O delírio consumista e a globalização levaram-nos a uma situação insustentável. É o discurso do dia.
Não é uma questão de "sistema capitalista" e de "sistema socialista". A derrocada do muro e a história da União Soviética encarregaram-se de nos mostrar que não existem "sistemas", existe O sistema.
Designá-lo como "capitalista", pode ter alguma utilidade na luta política mas é reducionista, chamar a algumas das suas variantes "socialistas", é pura e simplesmente fraude intelectual e política, uma fraude intelectual e política que já resultou no sofrimento atroz de milhões de pessoas. Os critérios, as variáveis, os termos de referência, as consequências, são os mesmos.
Acontece que existe uma luta pela sobrevivência.
A espécie humana, desenvolveu estratégias de sobrevivência que nos reconfortam, a nós, homens do princípio do século XXI e nos dão alento para o passado e para o futuro. A moral, os princípios, a religião, a cooperação, a solidariedade...
A capacidade de parte da humanidade ter conseguido atingir um estado produtivo e de redistribuição da riqueza capaz de ultrapassar em muito os níveis necessários à mera sobrevivência permitiu a emergência, nas margens das classes beneficiadas pela relativa partilha do poder, de nichos de marginalidade e de ilusão de "rebeldia" fora do "sistema". Mais reconforto para a "alma", mais "diversidade".
Como espécie não dispomos dos dispositivos de alerta colectivo e de auto regulação de comportamentos que se verificam espontaneamente noutros seres.

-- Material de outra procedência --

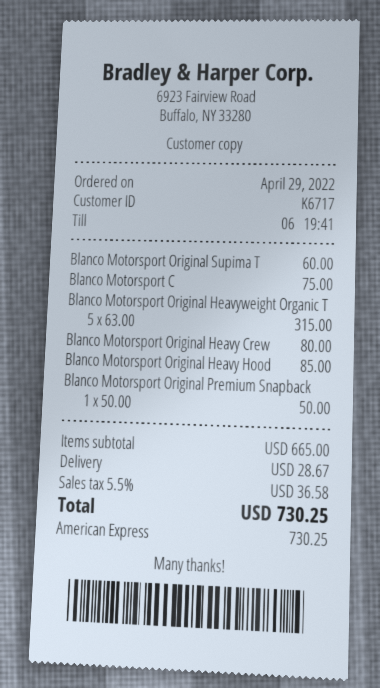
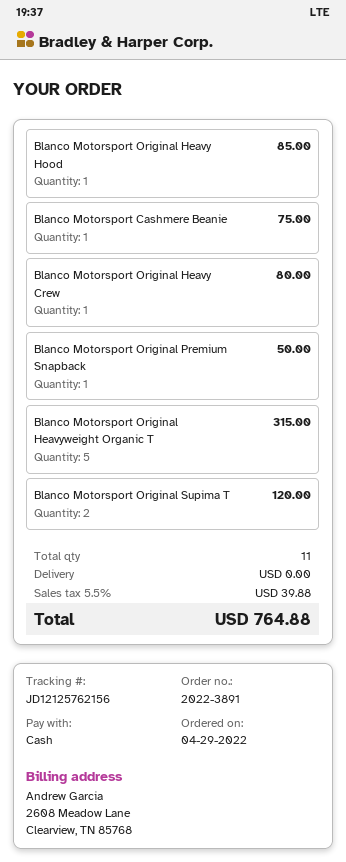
payment method: American Express -> cash
Blanco Motorsport Original Supima T: 1 for 60.00 -> 2 for 120.00
shipping: 28.67 -> 0.00
tax: 5.5% = 36.58 -> 5.5% = 39.88
total: 730.25 -> 764.88

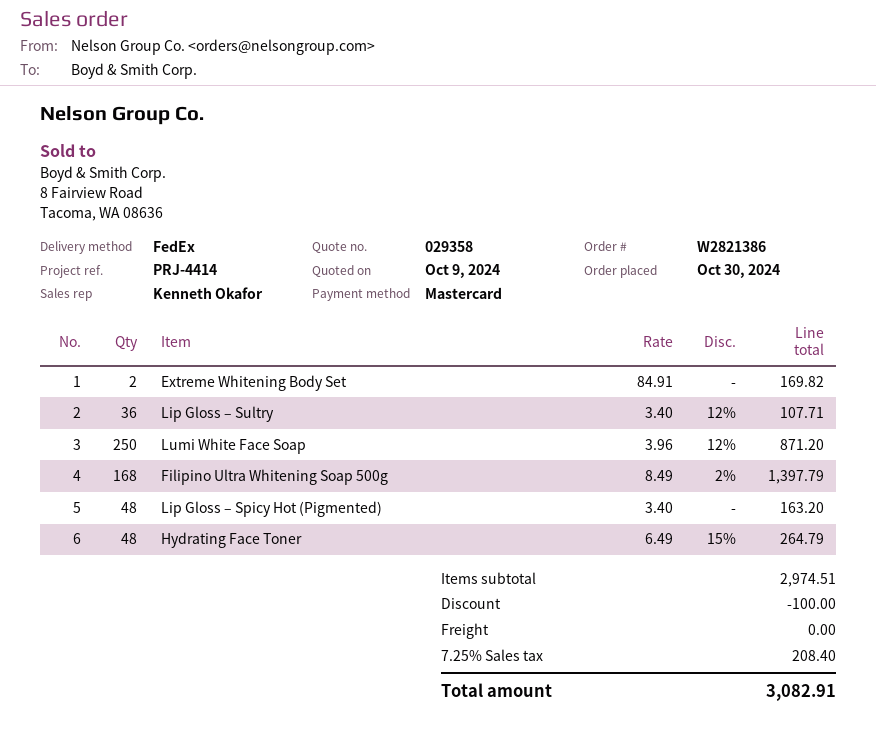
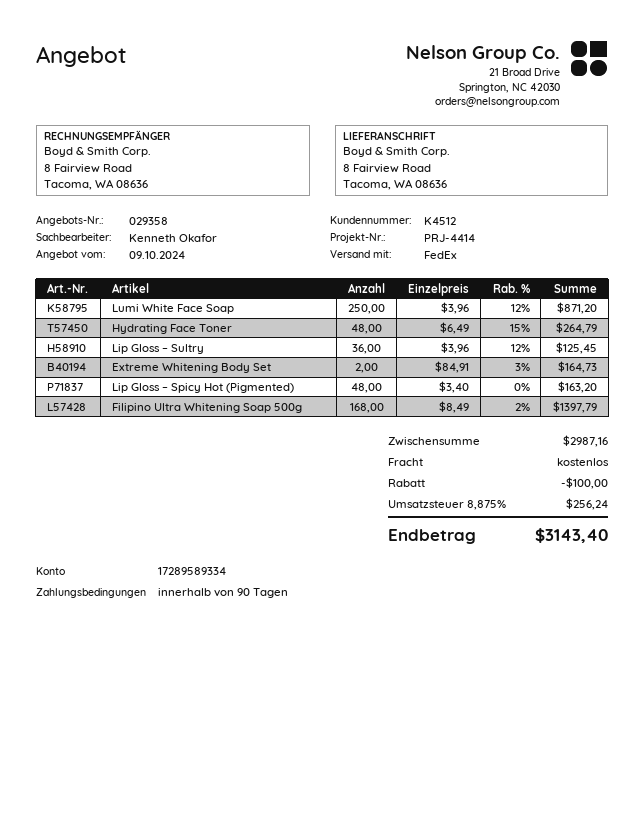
Extreme Whitening Body Set: 2 x 84.91 = 169.82 -> 2 x 84.91 - 3% = 164.73
Lip Gloss – Sultry: 36 x 3.40 - 12% = 107.71 -> 36 x 3.96 - 12% = 125.45
subtotal: 2974.51 -> 2987.16
tax: 7.25% = 208.40 -> 8.875% = 256.24
total: 3082.91 -> 3143.40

E que achariamos aberrantes se transpostos para a nossa vida.
A tentativa de o fazer através da criação de um corpo exterior à espécie corporizado pelo estado totalitário redundou num fracasso trágico e criminoso.
Do comportamento independente e autónomo dos agentes humanos (cada um de nós) emergem certamente padrões de comportamento. Só que esses padrões não têm significado para nós, somos incapazes, eu diria que por definição, de nos apercebermos deles, ou, mesmo que o sejamos, essa emergência não tem, para nós, qualquer utilidade estética ou ética, se excluirmos pequenas experiências mais ou menos fúteis que poderiamos considerar como "gadgets" da emergência e de que no limite podem tirar proveito as bem prosaicas actividades da publicidade e o marketing.

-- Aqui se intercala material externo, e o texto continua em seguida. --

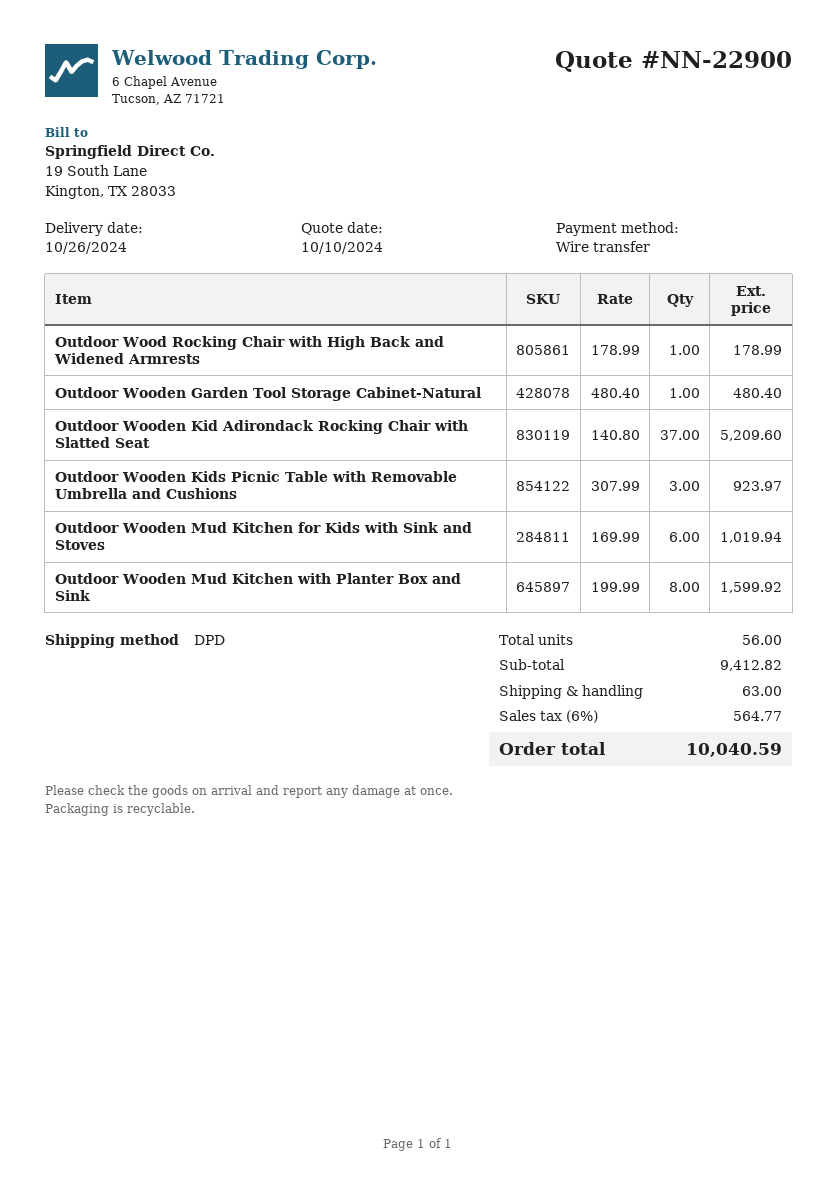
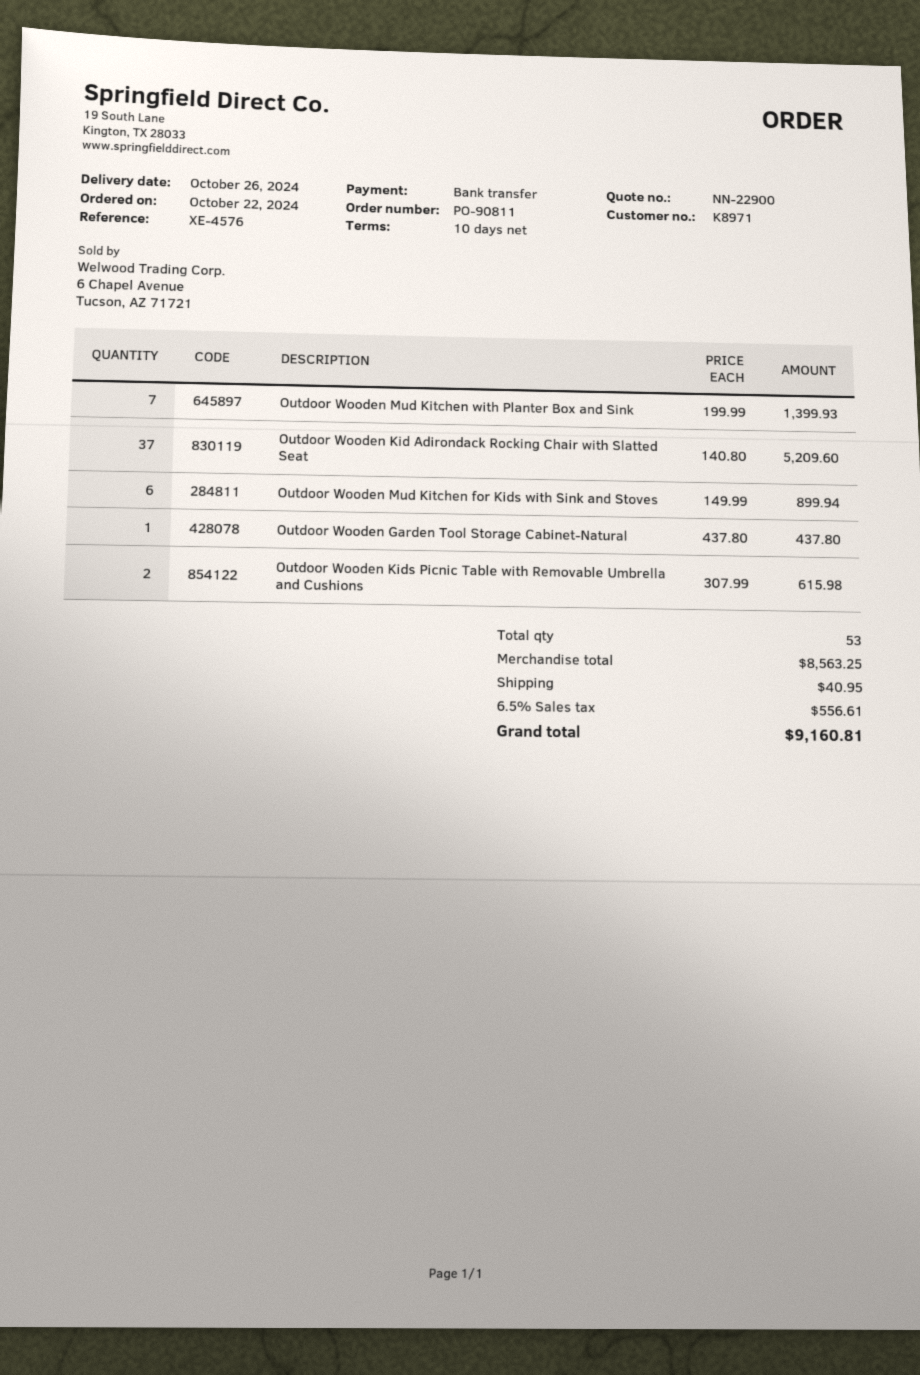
Outdoor Wood Rocking Chair with High Back and Widened Armrests: 1 x 178.99 = 178.99 -> none
Outdoor Wooden Garden Tool Storage Cabinet-Natural: 1 x 480.40 = 480.40 -> 1 x 437.80 = 437.80
Outdoor Wooden Kids Picnic Table with Removable Umbrella and Cushions: 3 x 307.99 = 923.97 -> 2 x 307.99 = 615.98
Outdoor Wooden Mud Kitchen for Kids with Sink and Stoves: 6 x 169.99 = 1019.94 -> 6 x 149.99 = 899.94
Outdoor Wooden Mud Kitchen with Planter Box and Sink: 8 x 199.99 = 1599.92 -> 7 x 199.99 = 1399.93
total quantity: 56 -> 53
subtotal: 9412.82 -> 8563.25
shipping: 63.00 -> 40.95
tax: 6% = 564.77 -> 6.5% = 556.61
total: 10040.59 -> 9160.81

Andamos assim ao sabor de variáveis incontroláveis, ou que se fez tudo para tornar incontroláveis num espaço de tempo muito curto, em nome de uma crença ideológica tão potencialmente destrutiva como o estado totalitário.
Encontramo-nos assim numa época em que:
1- Se apresentou como garantia do benefício de uma determinada interpretação do sistema em relação a outros, a sua capacidade de criação de um determinado modelo de consumo.
2- Essa interpretação assentou no pressuposto de estabelecimento de determinados níveis de liberdade política e de redistribuição da riqueza.
3- Todo esse modelo se encontra perante uma série de impasses: internos, por via do desenvolvimento cada vez mais irrestrito dos seus próprios mecanismos, e externos que decorrem do problema energético e dos limites físicos do nosso planeta.
4- O futuro previsível, para muitos, é a crise e o retrocesso, explicando-se a inevitabilidade da crise pelas características da interpretação do sistema e designando-se como retrocesso a chegada a um estádio de desenvolvimento de onde se quiz partir, pelos vistos erradamente.
5- Esta duplicidade é acentuada pelo facto de muitos dos arautos da crise e dos seus vícios se prepararem para combater ferozmente as medidas restritivas que se prefiguram em direcção à "retoma" de uma vida mais "sensata" e forçosamente mais dura para a esmagadora maioria da população e sobretudo para os sectores da população que mais ganharam com os desenvolvimentos dos dois últimos séculos, isto é, a chamada "classe média".
Hoje, o futuro parece tão negro quanto há dez anos era brilhante. Parece.